Police officers were called to help clear the room after a legislative committee meeting on proposed changes to the state's mental health system ended before advocates for people with developmental disabilities were given a chance to speak.
At issue is a plan to consolidate local mental health agencies across the state and cut costs by giving them more authority to manage limited resources to help people with serious mental illnesses, developmental disabilities or substance abuse issues. There are currently long waiting lists for families seeking some treatment services through Medicaid, which pays for much of the care for people who qualify as permanently disabled.
"My biggest concern are the people who are currently receiving no services," said bill sponsor Rep. Jeff Barnhart, a Concord Republican who is also the CEO of Cabarrus Community Health Centers, Inc. "Everyone will get the level of services they need. No more, no less."
Under the new managed care system, many parents and caregivers for people with developmental disabilities are worried they will lose what services they now receive. They look at the sometimes spastic system wide changes imposed by the state's mental health bureaucrats in recent years, and see yet another reform plan being rushed through the legislature before all the kinks are ironed out.
At the very end of the hour-long committee meeting, Chairman Sen. Fletcher Hartsell, also a Concord Republican, announced it was time to hear from members of the public.

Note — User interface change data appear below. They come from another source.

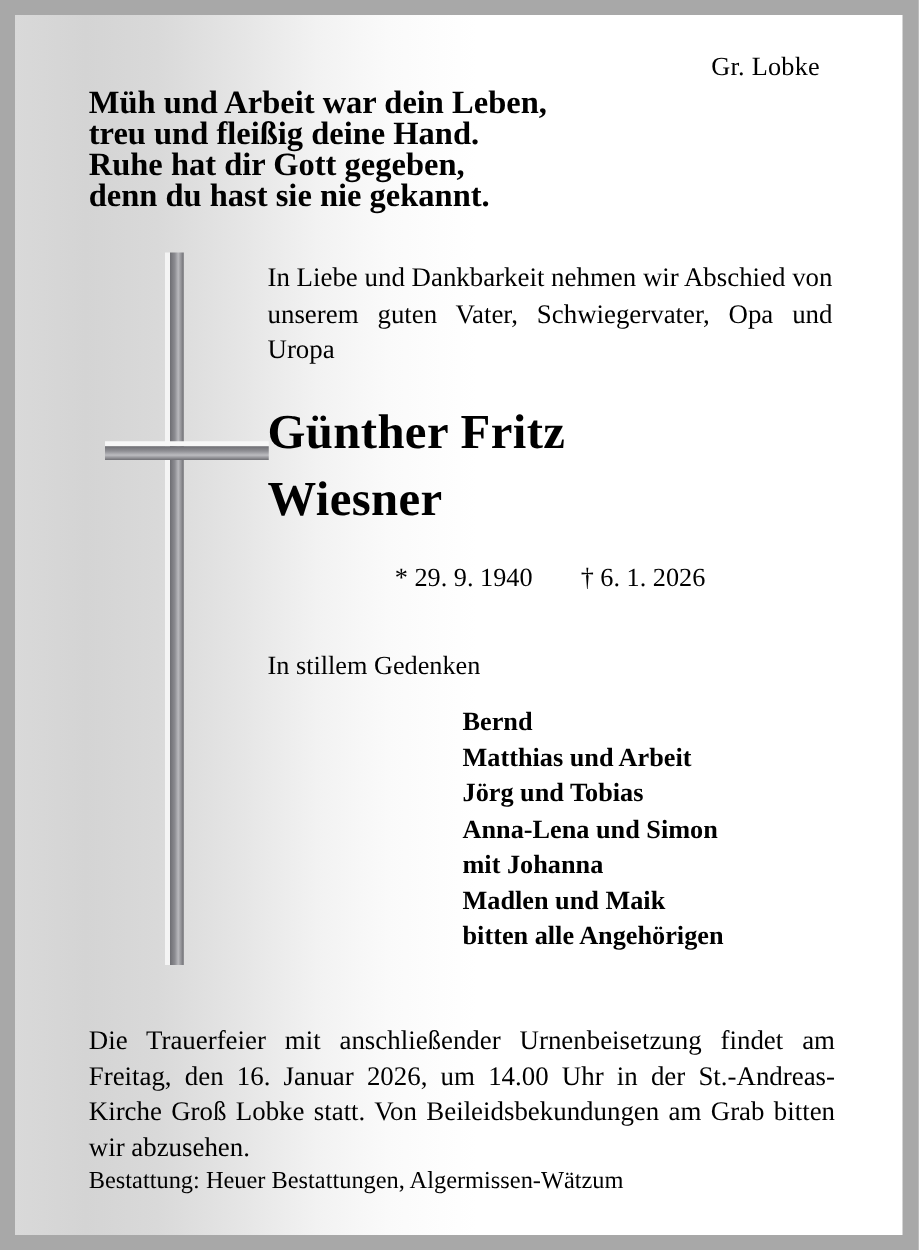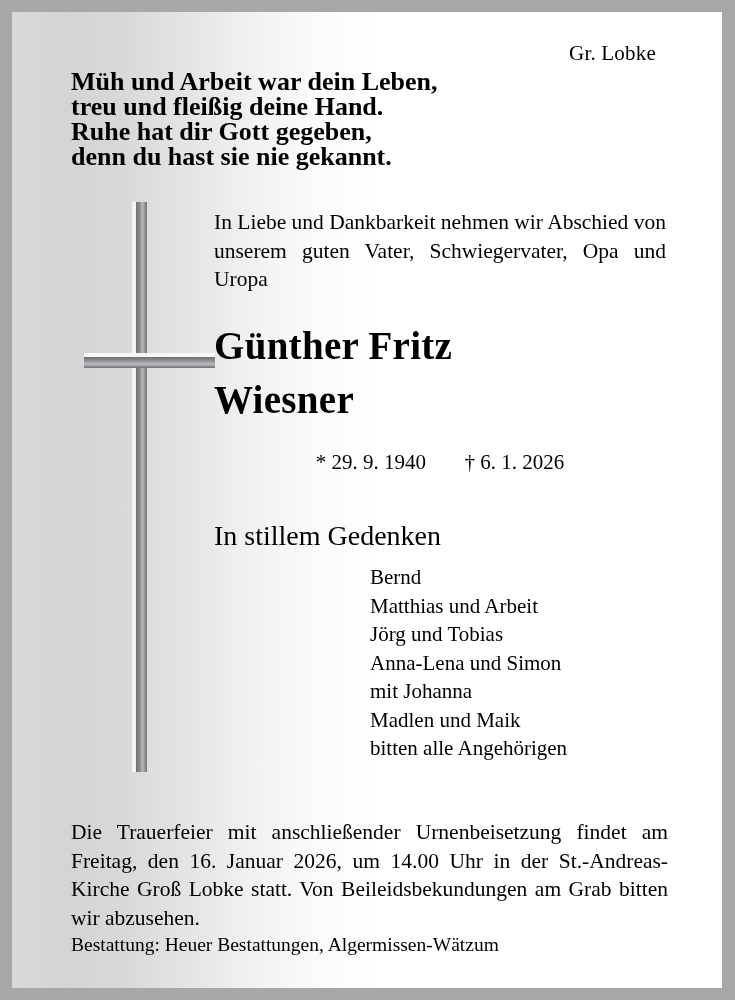--- a/index.html
+++ b/index.html
@@ -135,7 +135,7 @@
     position: absolute;
     left: 202px;
     top: 508px;
-    font-size: 28px;
+    font-size: 21px;
     text-align: center;
   }
   .mourners {

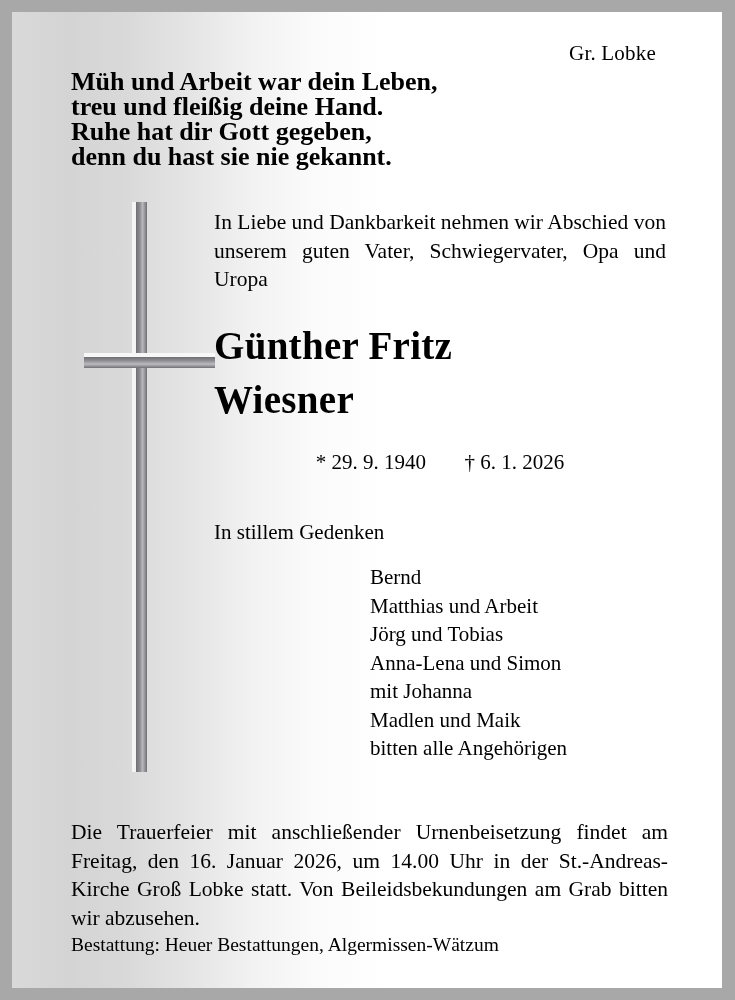--- a/index.html
+++ b/index.html
@@ -142,7 +142,7 @@
     position: absolute;
     left: 358px;
     top: 551px;
-    font-weight: normal;
+    font-weight: bold;
     font-size: 21px;
     line-height: 28.5px;
   }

The first to be recognized was Mary K. Short, the mother of a severely disabled daughter.
"The people who wrote all these past mistakes are the same people who wrote this," Short said. "The idea that you're going to save money when people are on waiting lists is absurd. ... The families aren't the ones running things over budget. Families are not the problem. It's the people at the (Division of Medical Assistance) who keep writing all these things that keep failing."

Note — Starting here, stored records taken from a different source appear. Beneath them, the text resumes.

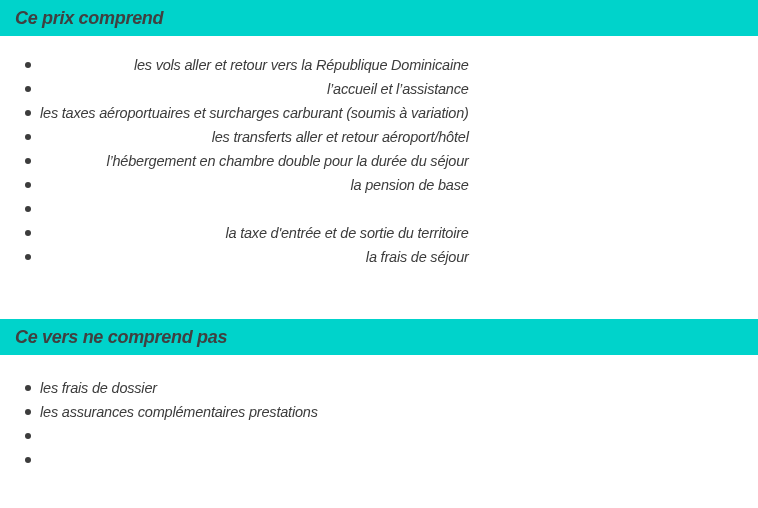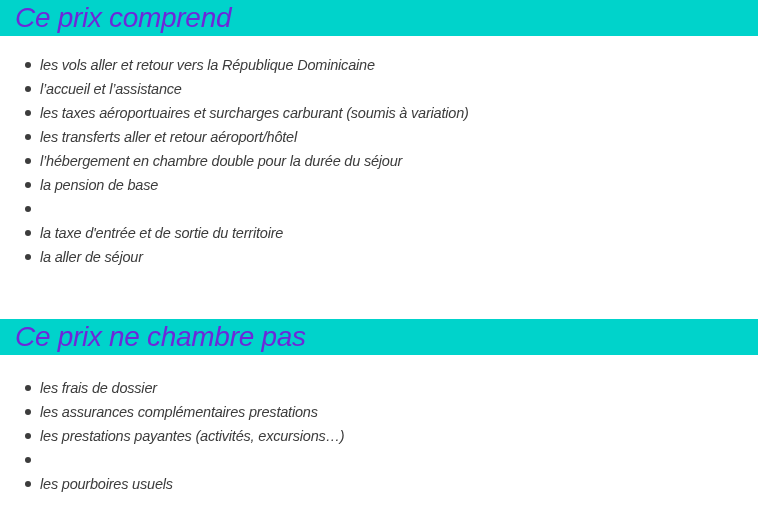--- a/index.html
+++ b/index.html
@@ -25,10 +25,10 @@
     }
     .section-header h2 {
       margin: 0;
-      color: #6d28d9;
+      color: #404040;
       font-style: italic;
-      font-weight: normal;
-      font-size: 28px;
+      font-weight: bold;
+      font-size: 18px;
       line-height: 36px;
       letter-spacing: -0.3px;
     }

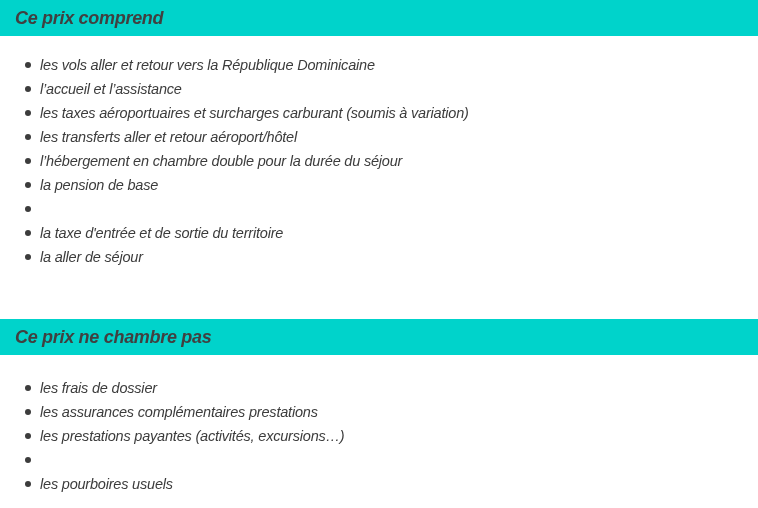--- a/index.html
+++ b/index.html
@@ -42,7 +42,7 @@
       padding: 0;
       list-style: none;
     }
-    #list-included { top: 53px; }
+    #list-included { top: 53px; text-align: right; }
     #list-excluded { top: 376px; }
 
     .item-list li {

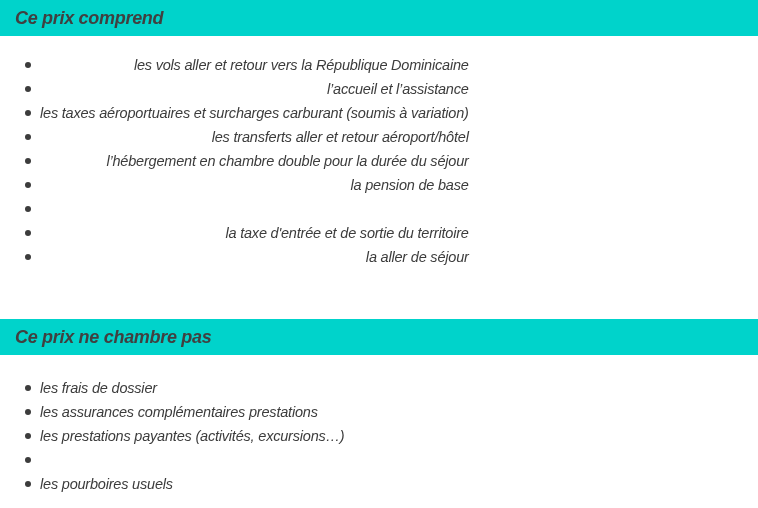--- a/index.html
+++ b/index.html
@@ -82,7 +82,7 @@
   <li><span class="bullet"></span><span>la pension de base</span></li>
   <li><span class="bullet"></span></li>
   <li><span class="bullet"></span><span>la taxe d'entrée et de sortie du territoire</span></li>
-  <li><span class="bullet"></span><span>la aller de séjour</span></li>
+  <li><span class="bullet"></span><span>la frais de séjour</span></li>
 </ul>
 
 <div class="section-header" id="header-excluded">

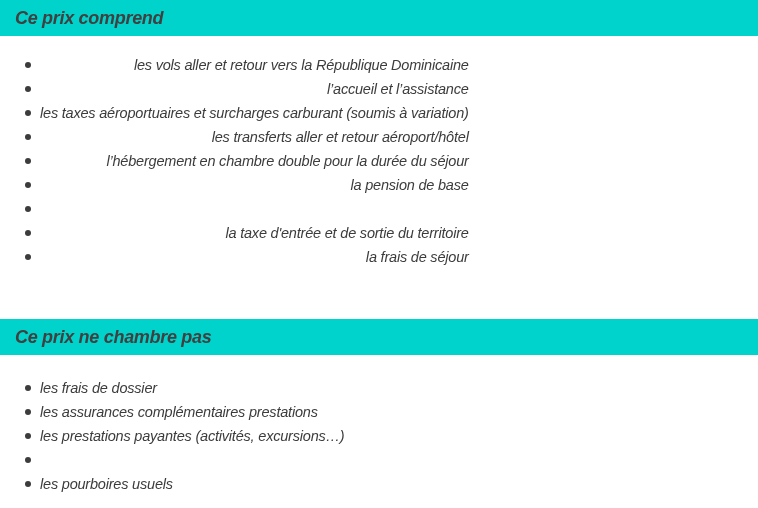--- a/index.html
+++ b/index.html
@@ -86,7 +86,7 @@
 </ul>
 
 <div class="section-header" id="header-excluded">
-  <h2>Ce prix ne chambre pas</h2>
+  <h2>Ce vers ne comprend pas</h2>
 </div>
 
 <ul class="item-list" id="list-excluded">

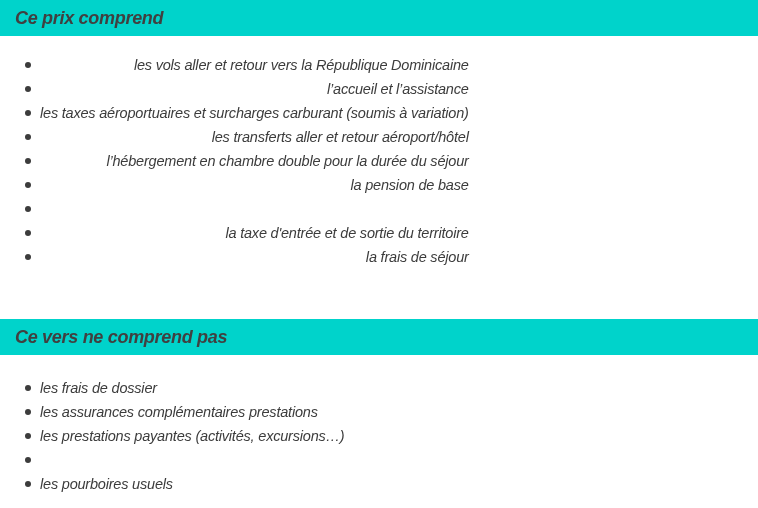--- a/index.html
+++ b/index.html
@@ -92,7 +92,6 @@
 <ul class="item-list" id="list-excluded">
   <li><span class="bullet"></span><span>les frais de dossier</span></li>
   <li><span class="bullet"></span><span>les assurances complémentaires prestations</span></li>
-  <li><span class="bullet"></span><span>les prestations payantes (activités, excursions…)</span></li>
   <li><span class="bullet"></span></li>
   <li><span class="bullet"></span><span>les pourboires usuels</span></li>
 </ul>

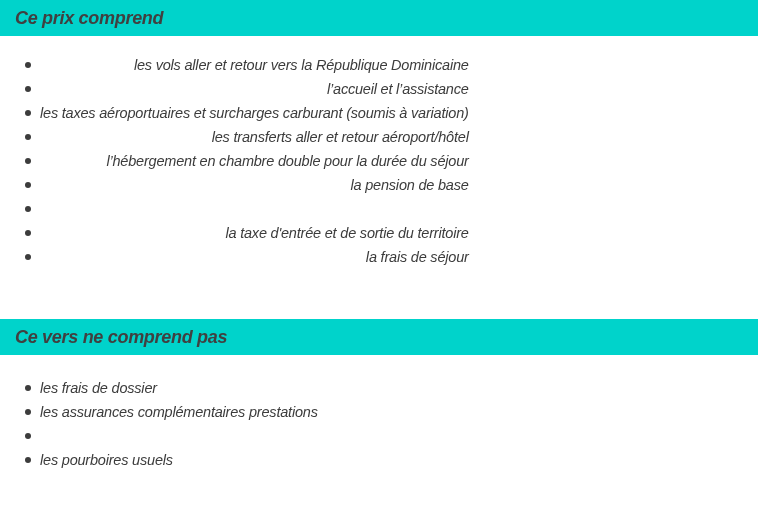--- a/index.html
+++ b/index.html
@@ -93,7 +93,7 @@
   <li><span class="bullet"></span><span>les frais de dossier</span></li>
   <li><span class="bullet"></span><span>les assurances complémentaires prestations</span></li>
   <li><span class="bullet"></span></li>
-  <li><span class="bullet"></span><span>les pourboires usuels</span></li>
+  <li><span class="bullet"></span></li>
 </ul>
 
 </body></html>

After Short spoke, Hartsell declared that time had run out and that the meeting was over. That triggered an angry response from the advocates and family members backed into the back of the room, many of whom had traveled from across the state to be heard on the bill likely to greatly affect their lives and those of their loved ones.
As people shouted at Hartsell, asking to be allowed to speak, three General Assembly police officers entered the room. Lt. Martin Brock, the ranking officer on scene, positioned himself in front of Sen. Hartsell, attempting to protect the legislator from the ire of a disabled woman in a motorized wheelchair.

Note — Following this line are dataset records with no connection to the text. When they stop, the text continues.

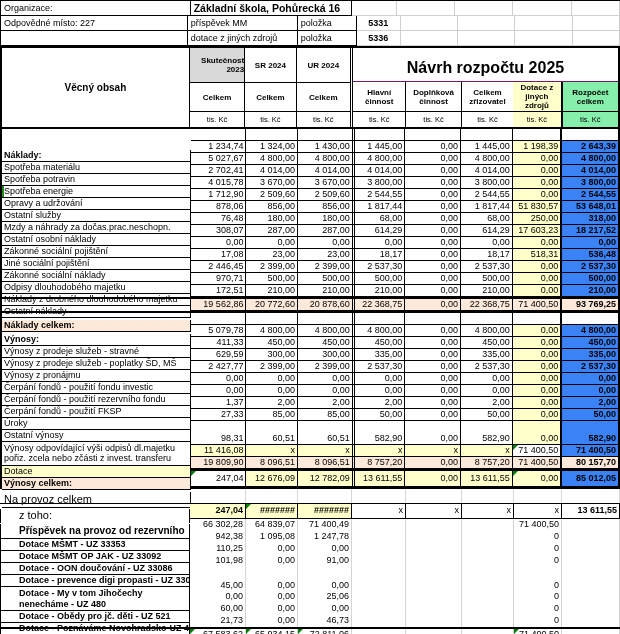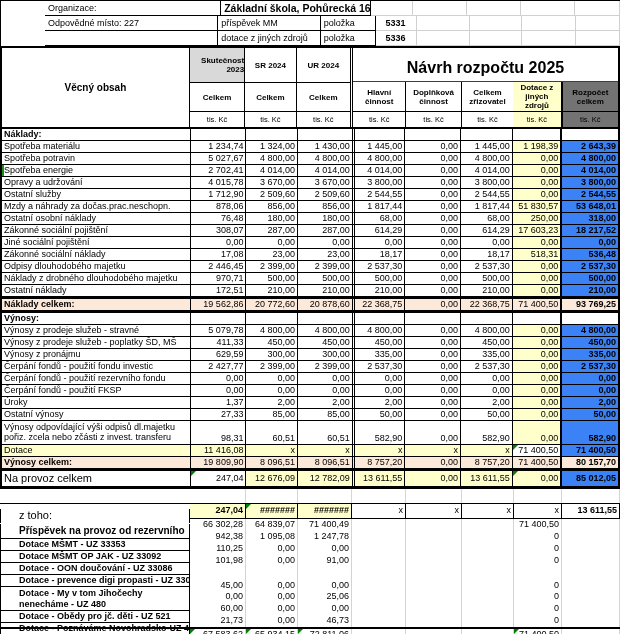--- a/index.html
+++ b/index.html
@@ -9,7 +9,7 @@
   }
   
   .topinfo{border-top:1px solid #000;border-left:1px solid #000;}
-  .trow{display:flex;height:15px;line-height:14px;font-size:9px;padding-left:44px;}
+  .trow{display:flex;height:15px;line-height:14px;font-size:9px;}
   .trow>div{box-sizing:border-box;height:15px;overflow:hidden;white-space:nowrap;}
   .tc{border-right:1px solid #000;border-bottom:1px solid #000;padding-left:3px;}
   .gc{border-right:1px solid #d0d0d0;border-bottom:1px solid #d0d0d0;text-align:center;}

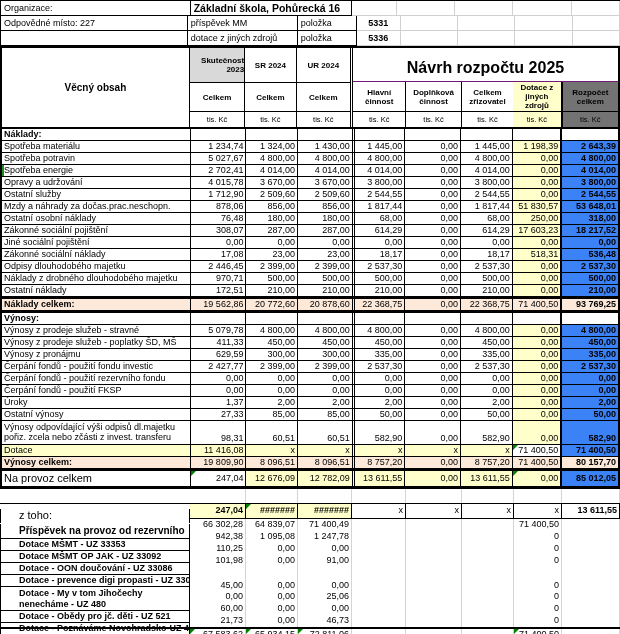--- a/index.html
+++ b/index.html
@@ -34,7 +34,7 @@
   .h-mid2{height:30px;border-bottom:1px solid #000;font-size:8px;font-weight:bold;display:flex;align-items:center;justify-content:center;text-align:center;line-height:9px;}
   .gray{background:#D9D9D9;}
   .ybg{background:#FFFFCC;}
-  .pbg{background:#737373;}
+  .pbg{background:#86efac;}
   .thickleft{border-left:2px solid #000 !important;border-right:none !important;}
   .w1{width:56px}.w2{width:52px}.w3{width:54px}.w4{width:54px}.w5{width:56px}.w6{width:52px}.w7{width:48px}.w8{width:58px}
   

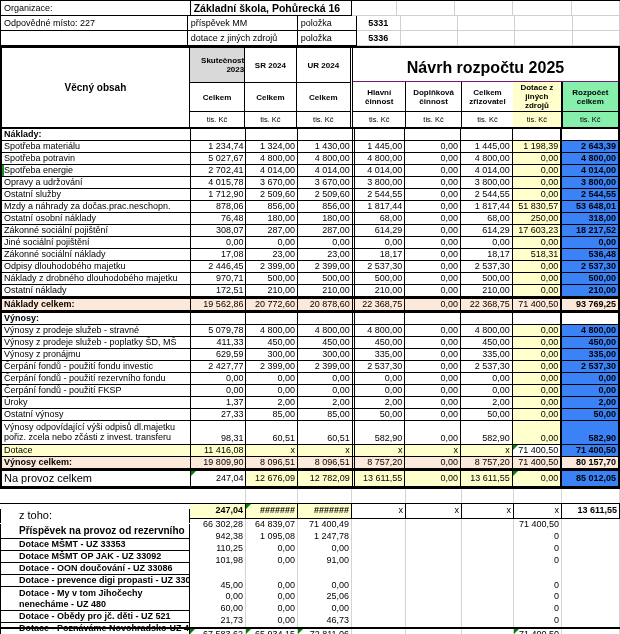--- a/index.html
+++ b/index.html
@@ -41,7 +41,7 @@
   .mrow{display:flex;height:12px;font-size:9px;line-height:11px;}
   .mrow .cell{box-sizing:border-box;height:100%;overflow:hidden;white-space:nowrap;text-align:right;padding-right:2px;
     border-right:1px solid #000;border-bottom:1px solid #000;position:relative;}
-  .mrow .lab{width:190px;text-align:left;padding-left:2px;padding-right:8px;}
+  .mrow .lab{width:190px;text-align:left;padding-left:2px;padding-right:8px;margin-top:21px;}
   .col1{width:56px}.col2{width:52px}.col3{width:54px;border-right:none !important;}
   .col4{width:54px;border-left:3px double #000;}
   .col5{width:56px}.col6{width:52px}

The committee took no action on the proposed legislation, House Bill 916. Another committee meeting is scheduled for in the morning, possibly at 8:30.
Pat Wiegand, the mother of two adult children with Down Syndrome, had driven up from Wilmington in the hopes of being heard on the proposed legislation. She left the meeting room agitated and flanked by two police officers.
"Disgusting," she said. "We're never at the table when the decisions are made. It cost me 50 bucks in gas to get up here. Now I'll have to leave at 5:30 a.m. tomorrow morning to come back again."